(Saved entries)
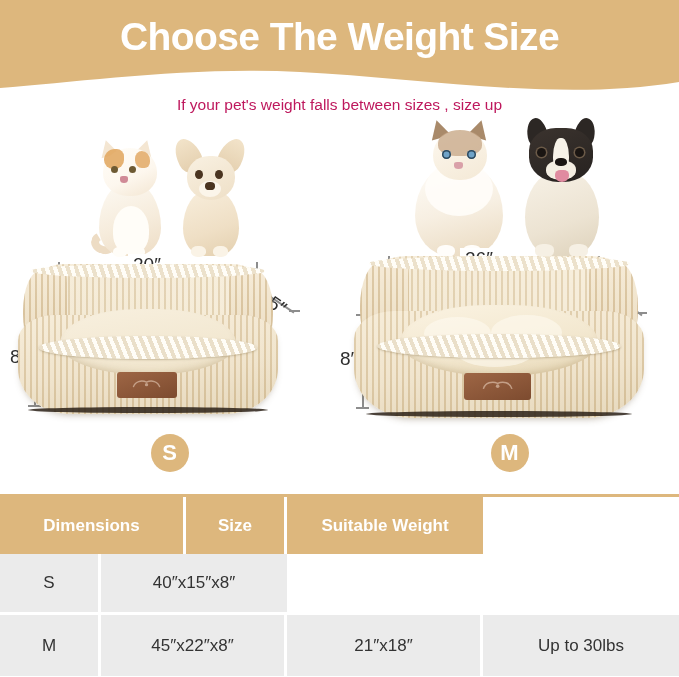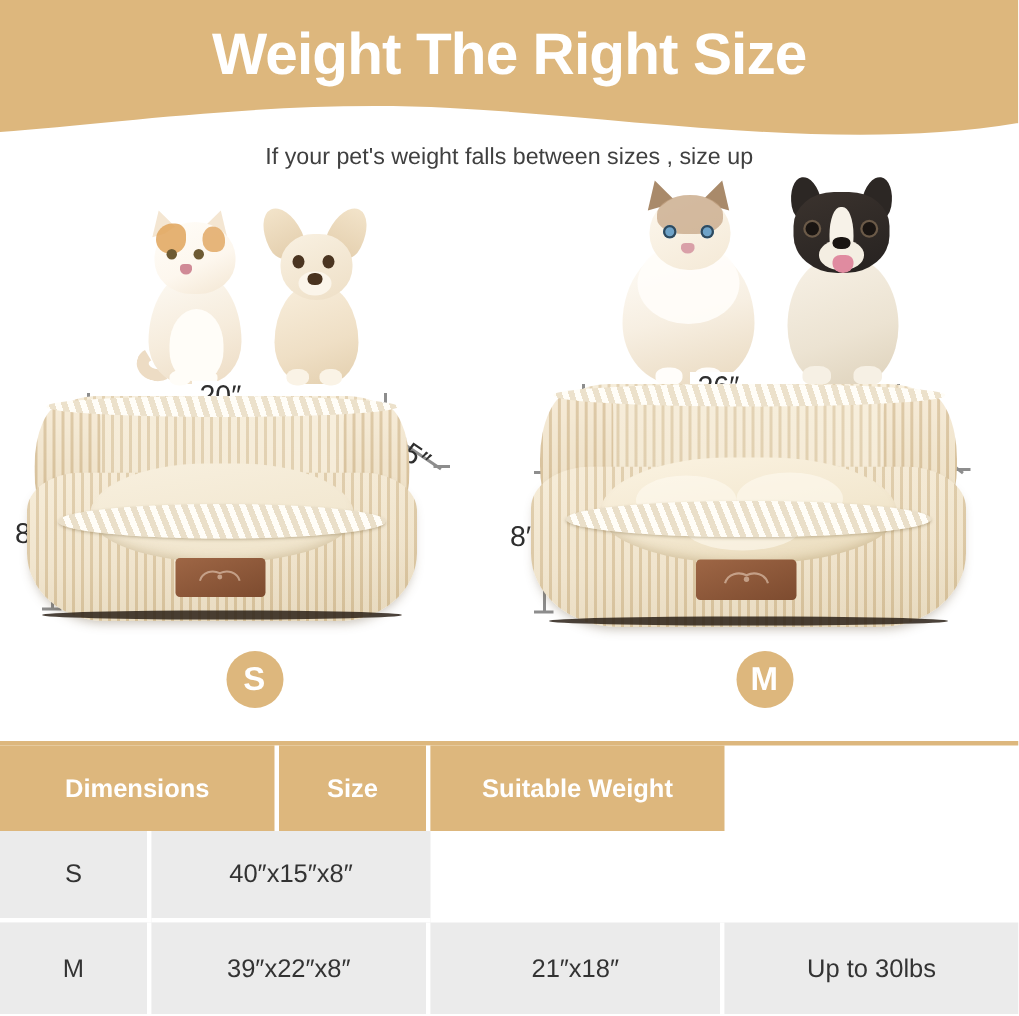--- a/index.html
+++ b/index.html
@@ -45,21 +45,21 @@
     z-index: 3;
   }
 
   
   .subtitle {
     position: absolute;
     left: 0;
     top: 94px;
     width: 679px;
     text-align: center;
-    color: #404040;
+    color: #be185d;
     font-size: 15.5px;
     line-height: 22px;
   }
 
   
   .panels {
     position: absolute;
     left: 0; top: 116px;
     width: 679px;
     height: 374px;
@@ -400,21 +400,21 @@
 </style>
 </head>
 <body>
 
 <div class="page">
 
   <div class="header">
     <svg class="header-bg" viewBox="0 0 679 98" preserveAspectRatio="none">
       <path d="M0,0 L679,0 L679,82 C560,102 420,78 300,72 C190,66 80,82 0,88 Z" fill="#ddb77d"></path>
     </svg>
-    <div class="header-title">Weight The Right Size</div>
+    <div class="header-title">Choose The Weight Size</div>
   </div>
 
   <div class="subtitle">If your pet's weight falls between sizes , size up</div>
 
   <div class="panels">
 
     <div class="panel panel-left">
 
       <div class="pets">
         <div class="animal cat-s">
@@ -571,20 +571,20 @@
         <div class="tcell c3">Suitable Weight</div>
       </div>
     </div>
     <div class="tbody">
       <div class="trow">
         <div class="tcell c0">S</div>
         <div class="tcell c1">40″x15″x8″</div>
       </div>
       <div class="trow">
         <div class="tcell c0">M</div>
-        <div class="tcell c1">39″x22″x8″</div>
+        <div class="tcell c1">45″x22″x8″</div>
         <div class="tcell c2">21″x18″</div>
         <div class="tcell c3">Up to 30lbs</div>
       </div>
     </div>
   </div>
 
 </div>
 
 </body></html>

ABOUT THIS TASK => I'd like every record printed exactly, with the pictures left out.

RESULT OF THIS TASK =>
--- a/index.html
+++ b/index.html
@@ -45,21 +45,21 @@
     z-index: 3;
   }
 
   
   .subtitle {
     position: absolute;
     left: 0;
     top: 94px;
     width: 679px;
     text-align: center;
-    color: #404040;
+    color: #be185d;
     font-size: 15.5px;
     line-height: 22px;
   }
 
   
   .panels {
     position: absolute;
     left: 0; top: 116px;
     width: 679px;
     height: 374px;
@@ -400,21 +400,21 @@
 </style>
 </head>
 <body>
 
 <div class="page">
 
   <div class="header">
     <svg class="header-bg" viewBox="0 0 679 98" preserveAspectRatio="none">
       <path d="M0,0 L679,0 L679,82 C560,102 420,78 300,72 C190,66 80,82 0,88 Z" fill="#ddb77d"></path>
     </svg>
-    <div class="header-title">Weight The Right Size</div>
+    <div class="header-title">Choose The Weight Size</div>
   </div>
 
   <div class="subtitle">If your pet's weight falls between sizes , size up</div>
 
   <div class="panels">
 
     <div class="panel panel-left">
 
       <div class="pets">
         <div class="animal cat-s">
@@ -571,20 +571,20 @@
         <div class="tcell c3">Suitable Weight</div>
       </div>
     </div>
     <div class="tbody">
       <div class="trow">
         <div class="tcell c0">S</div>
         <div class="tcell c1">40″x15″x8″</div>
       </div>
       <div class="trow">
         <div class="tcell c0">M</div>
-        <div class="tcell c1">39″x22″x8″</div>
+        <div class="tcell c1">45″x22″x8″</div>
         <div class="tcell c2">21″x18″</div>
         <div class="tcell c3">Up to 30lbs</div>
       </div>
     </div>
   </div>
 
 </div>
 
 </body></html>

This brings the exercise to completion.